The full name of Google China is Beijing Guxiang Information Technology Company, and it is a joint venture between Google Ireland and Beijing Feixiangren Information Technology Company. Google Ireland and Beijing Feixiangren Information Technology Company each hold 50 percent of the total shares of Google China. Google China is subject to the above-mentioned restrictions set by the Chinese government, and provides services to Chinese clients via www.google.cn. It is entitled to the market access and national treatment in China since its entry into the Chinese market. In the fourth quarter of 2009, its market share in China had jumped to nearly 36 percent from 13 percent in early 2006.

Opening up the market not "zero supervision"

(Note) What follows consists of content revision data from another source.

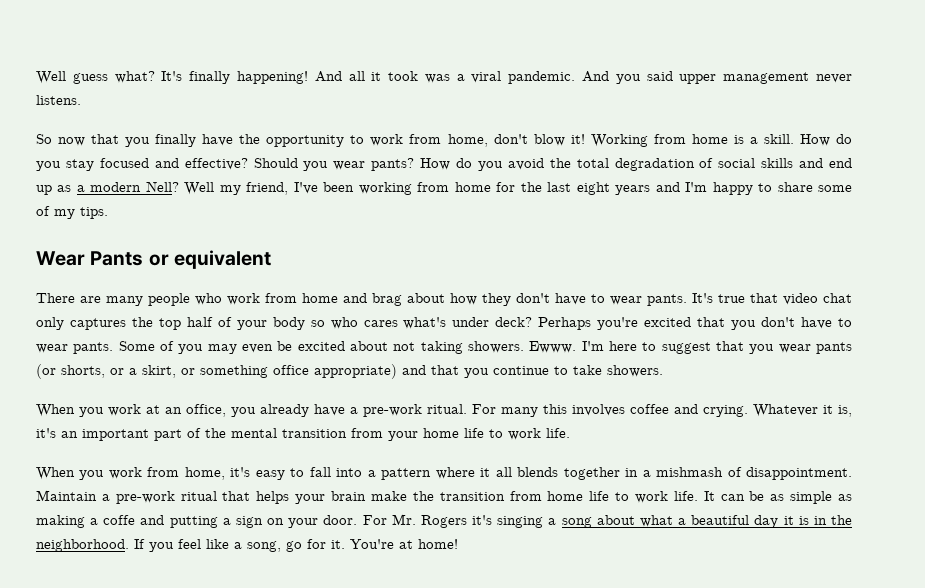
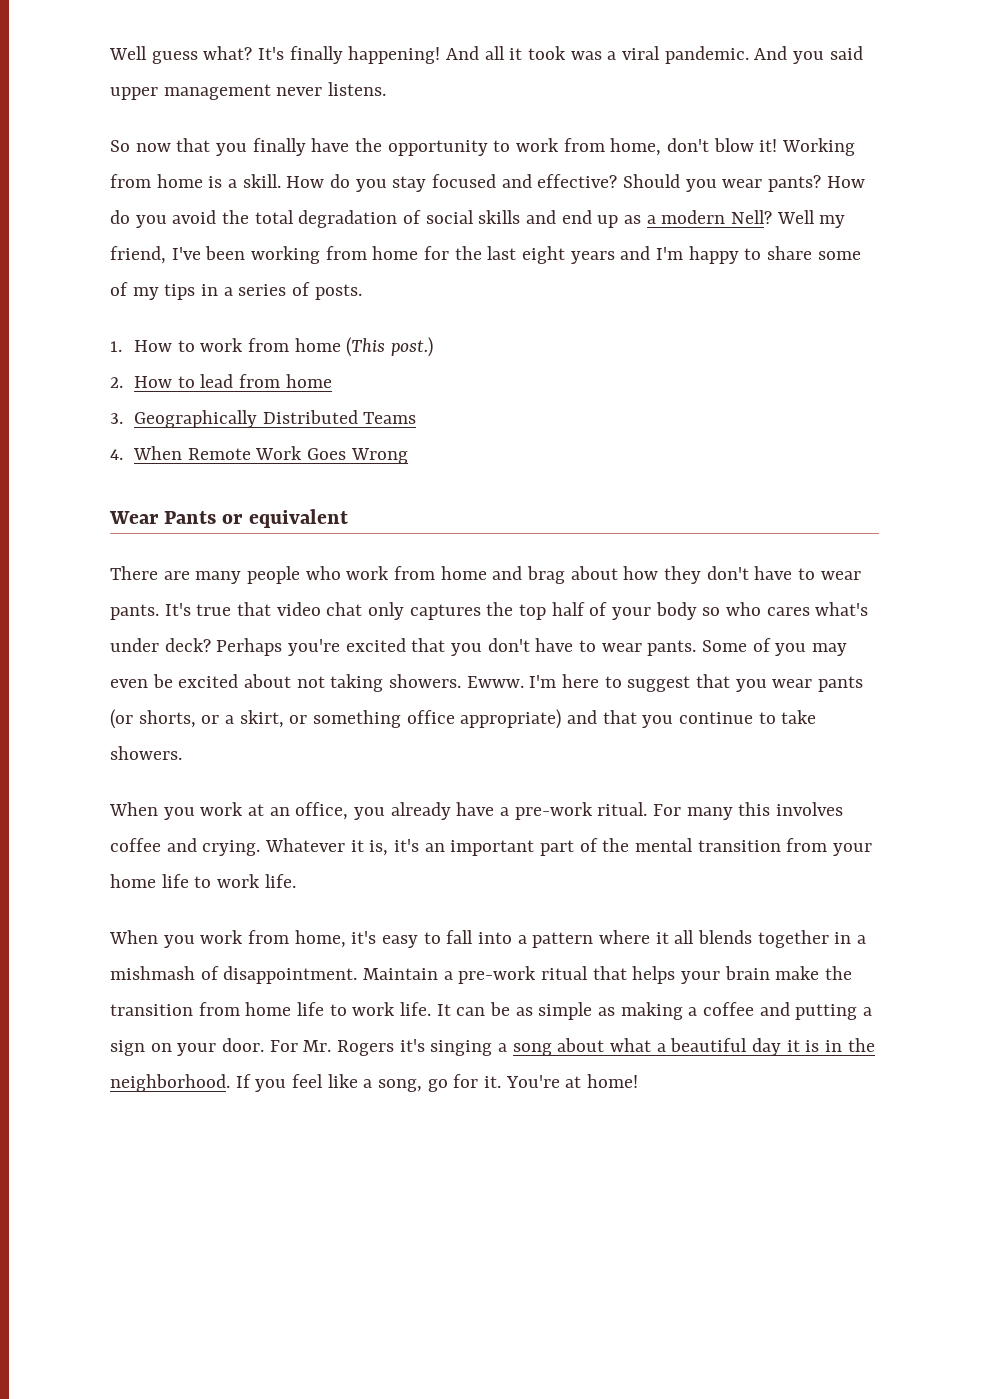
- Well my friend, I've been working from home for the last eight years and I'm happy to share some of my tips.
+ Well my friend, I've been working from home for the last eight years and I'm happy to share some of my tips in a series of posts.
+ 1. How to work from home (This post.)
+ 2. How to lead from home
+ 3. Geographically Distributed Teams
+ 4. When Remote Work Goes Wrong
- It can be as simple as making a coffe and putting a sign on your door.
+ It can be as simple as making a coffee and putting a sign on your door.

It is not the promises of market access and national treatment that Google is disputing, but the legal right of the Chinese government to supervise the Internet, or more precisely, the right to review web content. According to the rules of the WTO, all of its members are entitled to legal supervision, including the review of web content. In addition, under the General Agreement on Trade in Service (GATS), regulatory measures such as web content review, which apply to all service providers, are approved if they are reasonable, objective, and impartial. It is worth noting that China treats all enterprises, either domestic-funded or foreign-funded, with equality and without any discrimination, and there is no violation of national treatment.

However, some American companies and business associations think that "China should open the market fully and without limits," quite a biased and unconscionable view. All member countries of the WTO, either developed or developing, have always stressed that market access is made up of 2 indivisible aspects: it should be open on the one hand, but under legal management on the other hand. Although the American industries of banking, insurance, and telecommunications are open to the other WTO members, the U.S. has never given up its supervision of financial institutions and telecommunications enterprises. Furthermore, it is more important for developing countries like China to open up the market under legal supervision.

In conclusion, the purpose of China's supervision of the Internet is to build a healthy and harmonious Internet, to protect youth from illegal and harmful content, and to prohibit some people from using the Internet to do things that may endanger China's national security, but not to restrict trade with other countries. Google tries to dispute China's supervision of the Internet by using the rules of the WTO, but it clearly has taken the wrong way, with untenable arguments.